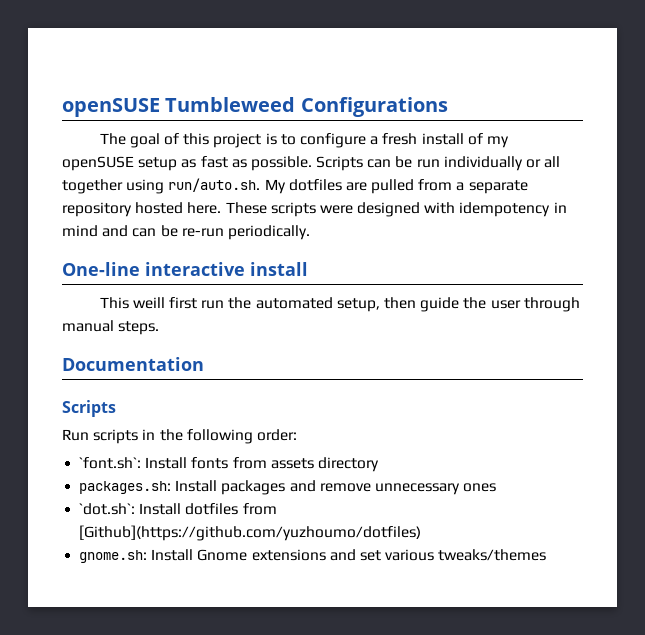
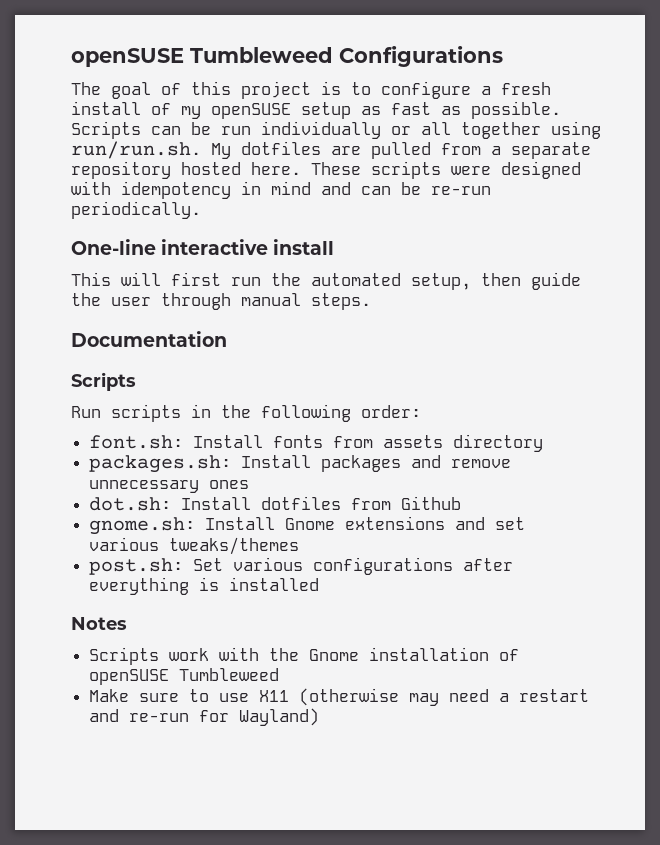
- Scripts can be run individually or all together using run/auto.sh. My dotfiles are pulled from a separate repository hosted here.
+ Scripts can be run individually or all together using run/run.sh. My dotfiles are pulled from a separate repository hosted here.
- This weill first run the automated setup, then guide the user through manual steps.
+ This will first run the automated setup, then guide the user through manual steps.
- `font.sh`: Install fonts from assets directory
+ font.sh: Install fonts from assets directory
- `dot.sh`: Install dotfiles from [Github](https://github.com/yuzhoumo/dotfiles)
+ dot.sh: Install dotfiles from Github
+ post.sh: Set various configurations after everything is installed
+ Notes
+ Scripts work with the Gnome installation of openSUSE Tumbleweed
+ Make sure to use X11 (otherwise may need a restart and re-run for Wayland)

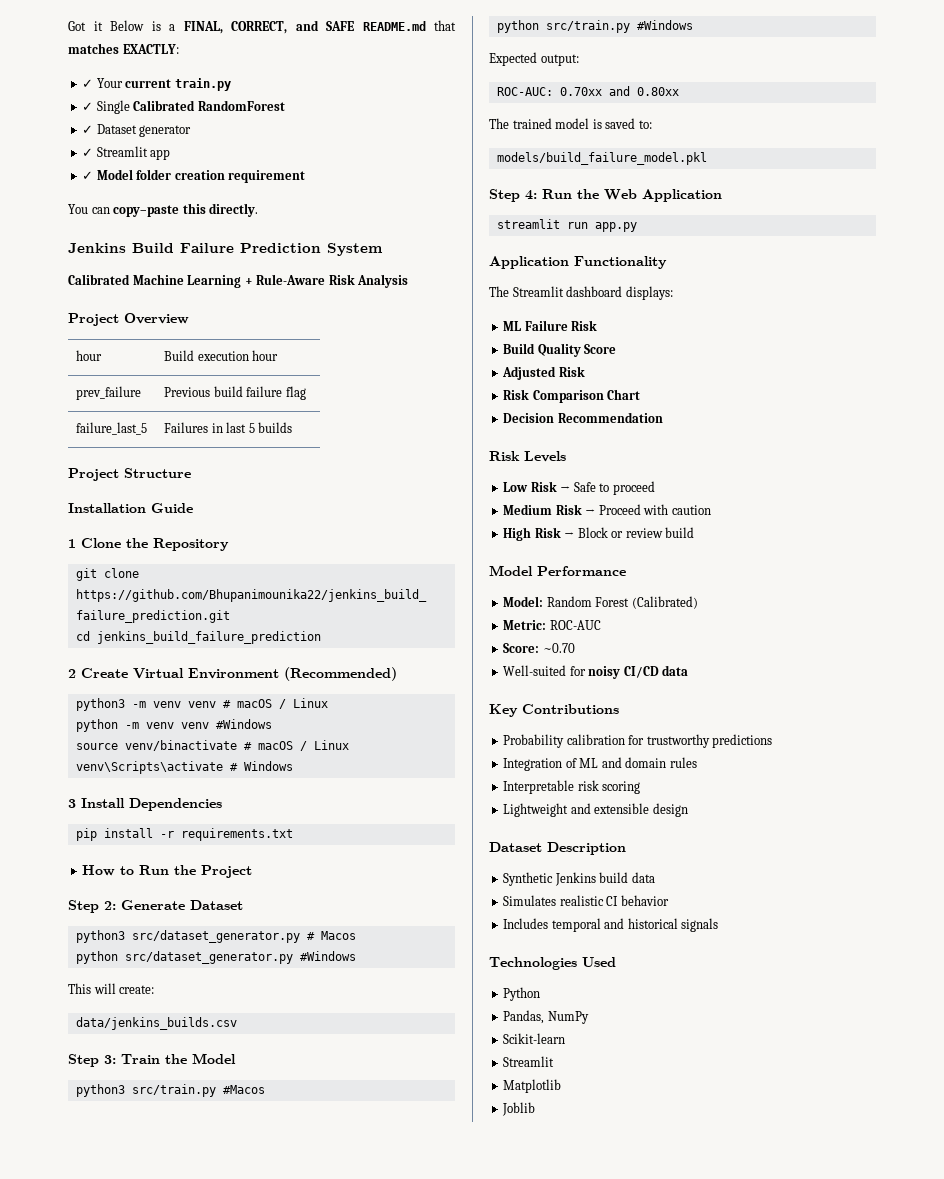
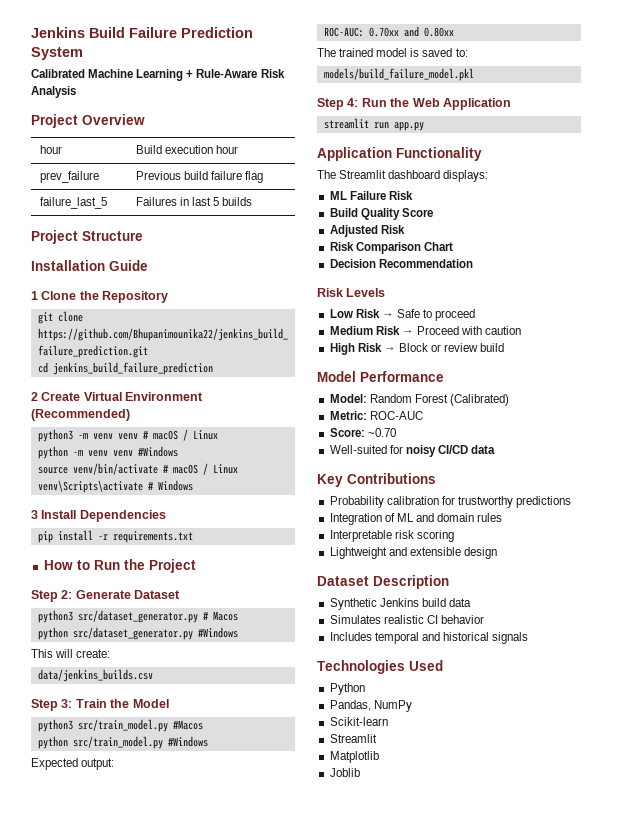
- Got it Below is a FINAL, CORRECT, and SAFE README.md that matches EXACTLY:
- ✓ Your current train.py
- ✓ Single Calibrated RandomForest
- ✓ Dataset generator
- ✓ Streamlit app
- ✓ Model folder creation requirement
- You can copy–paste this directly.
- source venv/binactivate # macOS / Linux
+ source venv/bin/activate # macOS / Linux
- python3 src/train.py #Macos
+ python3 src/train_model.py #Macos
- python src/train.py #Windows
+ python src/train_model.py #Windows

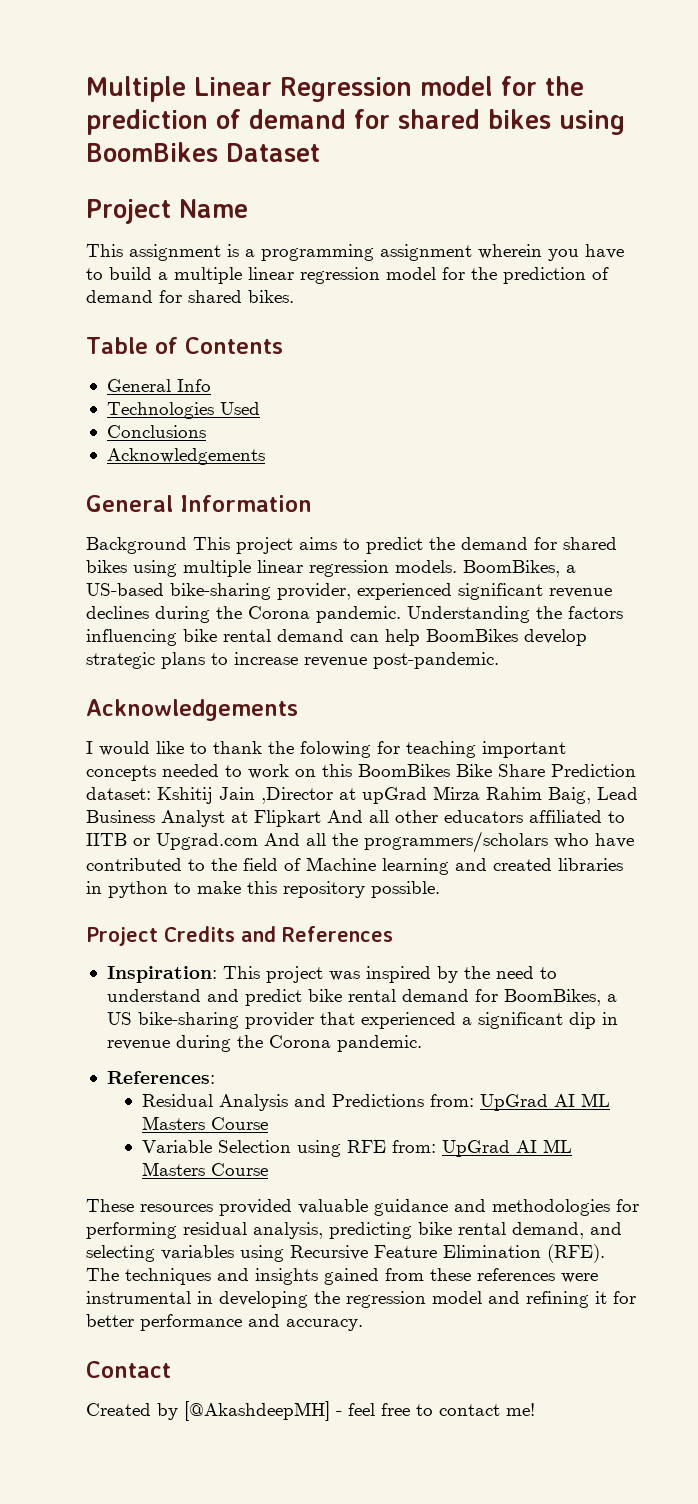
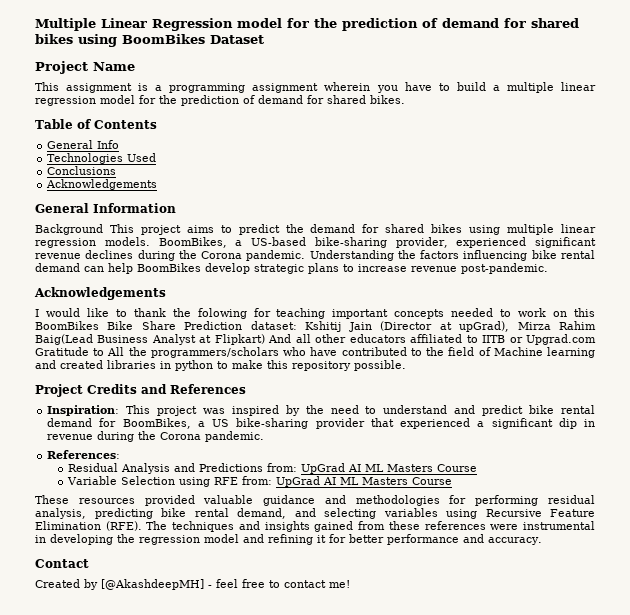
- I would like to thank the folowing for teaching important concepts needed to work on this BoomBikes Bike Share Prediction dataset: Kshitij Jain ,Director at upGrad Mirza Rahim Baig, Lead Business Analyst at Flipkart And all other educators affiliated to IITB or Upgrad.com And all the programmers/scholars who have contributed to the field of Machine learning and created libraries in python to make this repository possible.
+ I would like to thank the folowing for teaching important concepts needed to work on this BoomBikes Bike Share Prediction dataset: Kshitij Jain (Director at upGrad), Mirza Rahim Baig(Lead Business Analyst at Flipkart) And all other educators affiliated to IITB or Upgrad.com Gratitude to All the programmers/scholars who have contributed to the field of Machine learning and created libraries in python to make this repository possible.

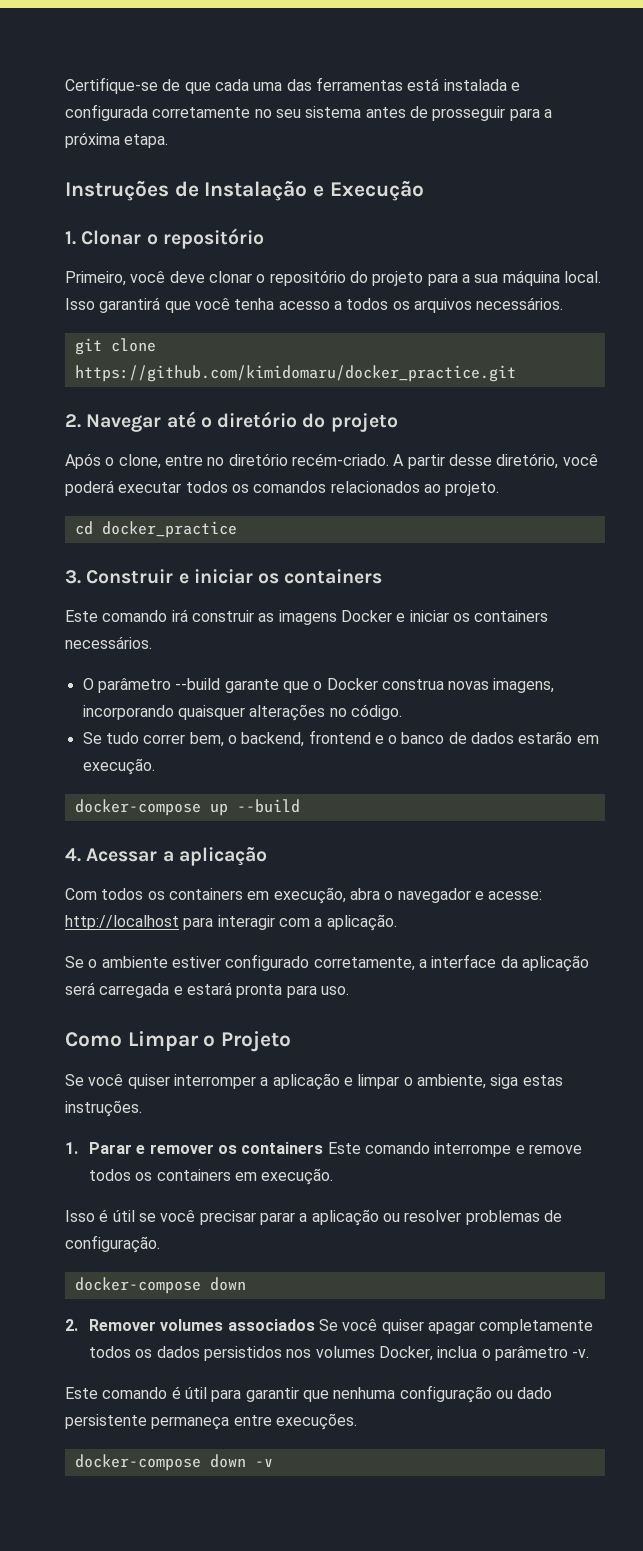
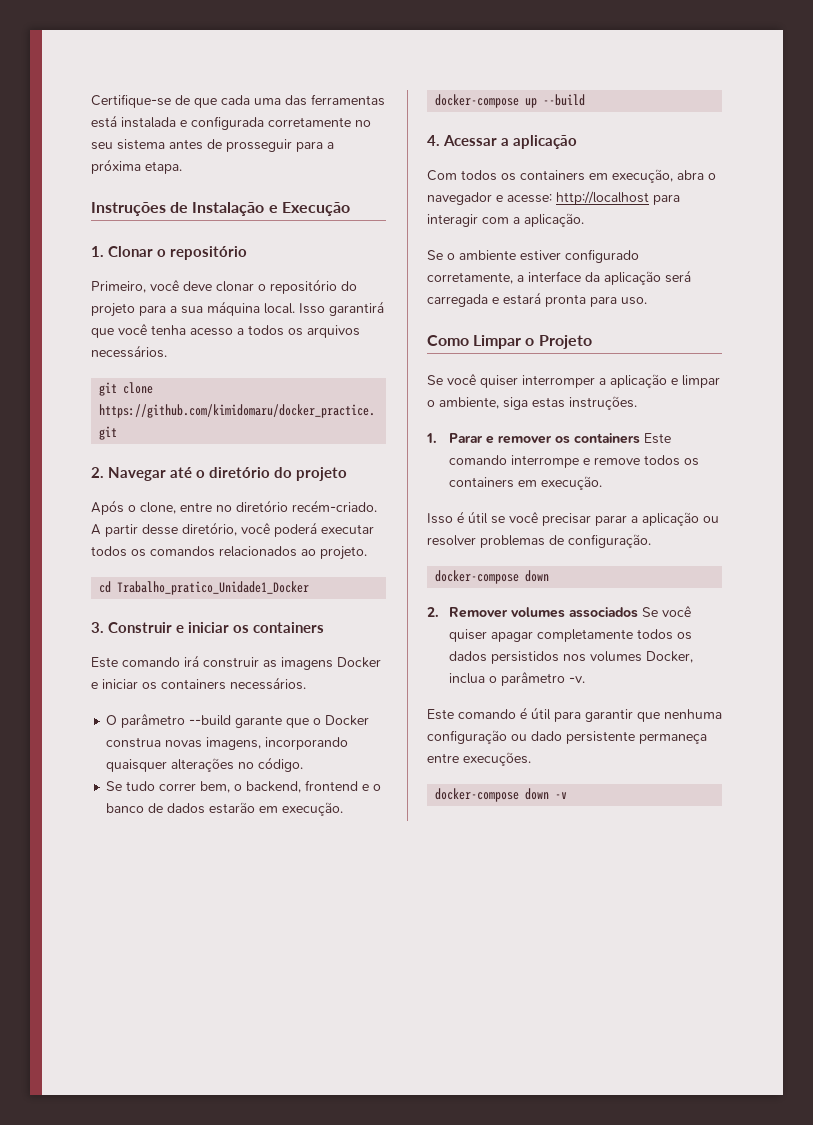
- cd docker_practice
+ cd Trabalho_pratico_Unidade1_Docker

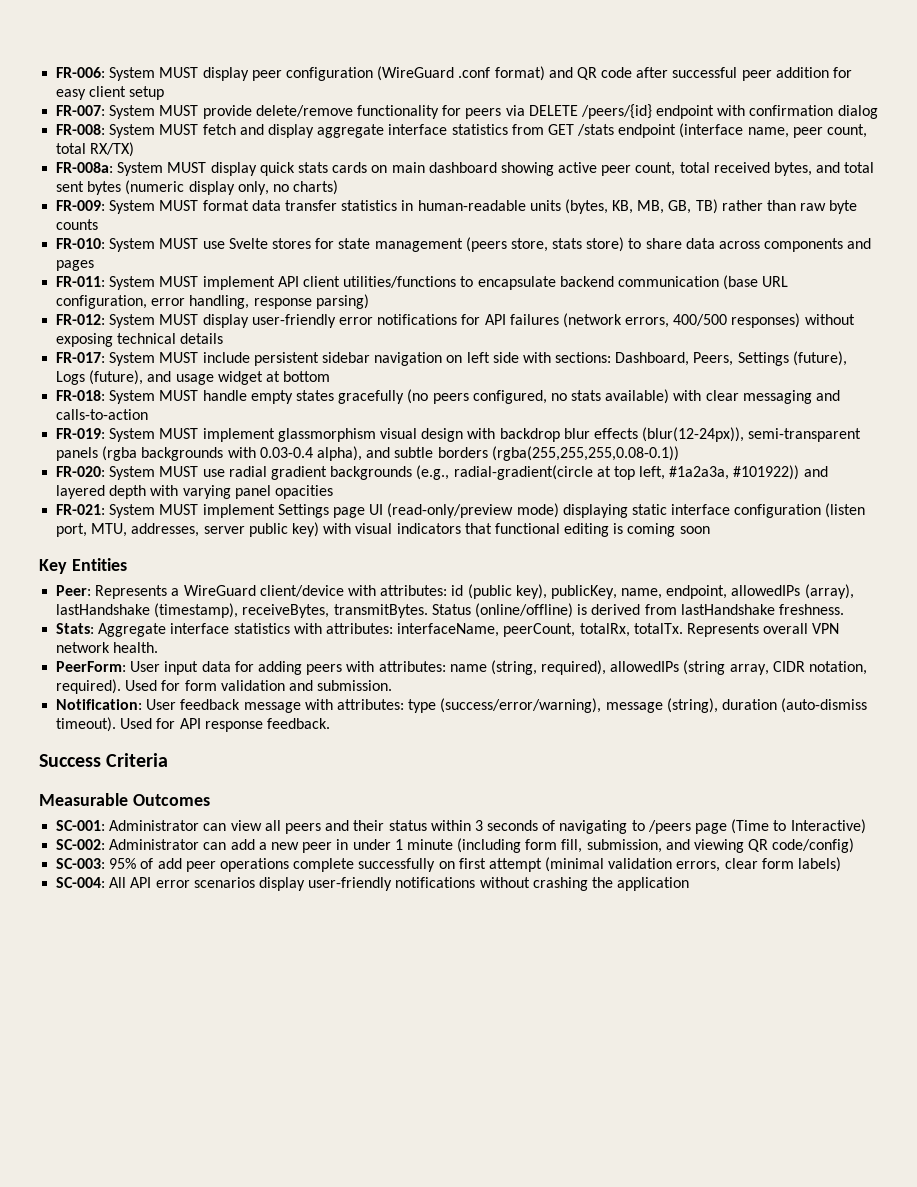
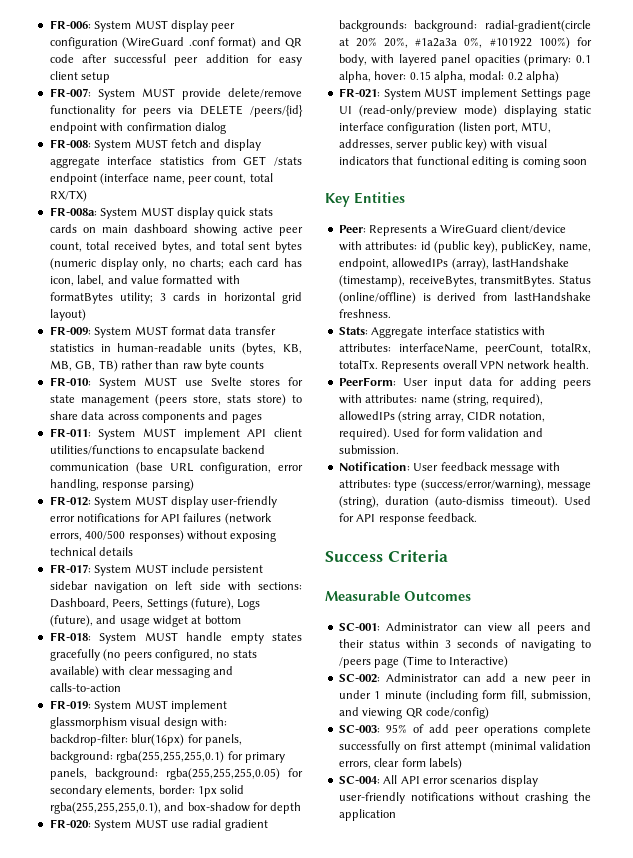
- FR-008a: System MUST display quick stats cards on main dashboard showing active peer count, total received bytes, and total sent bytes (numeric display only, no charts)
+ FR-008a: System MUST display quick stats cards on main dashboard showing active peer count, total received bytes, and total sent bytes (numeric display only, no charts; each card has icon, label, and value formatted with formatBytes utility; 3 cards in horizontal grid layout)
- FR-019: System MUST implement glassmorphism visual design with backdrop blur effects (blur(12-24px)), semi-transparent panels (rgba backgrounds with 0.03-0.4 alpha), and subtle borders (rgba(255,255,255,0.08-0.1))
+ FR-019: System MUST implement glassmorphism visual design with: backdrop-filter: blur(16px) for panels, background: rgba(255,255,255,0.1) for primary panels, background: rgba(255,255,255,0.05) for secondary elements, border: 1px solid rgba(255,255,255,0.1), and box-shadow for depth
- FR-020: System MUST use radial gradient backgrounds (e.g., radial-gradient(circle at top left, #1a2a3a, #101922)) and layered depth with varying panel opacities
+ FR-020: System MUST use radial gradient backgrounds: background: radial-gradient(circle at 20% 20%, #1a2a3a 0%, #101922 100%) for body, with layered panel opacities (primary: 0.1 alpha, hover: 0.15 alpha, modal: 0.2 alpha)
+---+
- [Problem statement]: An exact copy is needed of the entries above, starting at the line that holds "venv/bin/activate # macOS / Linux" and stopping at the line that holds "- I would like", both kept; pictures stay out.

- [Solved exercise]:
+ source venv/bin/activate # macOS / Linux
- python3 src/train.py #Macos
+ python3 src/train_model.py #Macos
- python src/train.py #Windows
+ python src/train_model.py #Windows

- I would like to thank the folowing for teaching important concepts needed to work on this BoomBikes Bike Share Prediction dataset: Kshitij Jain ,Director at upGrad Mirza Rahim Baig, Lead Business Analyst at Flipkart And all other educators affiliated to IITB or Upgrad.com And all the programmers/scholars who have contributed to the field of Machine learning and created libraries in python to make this repository possible.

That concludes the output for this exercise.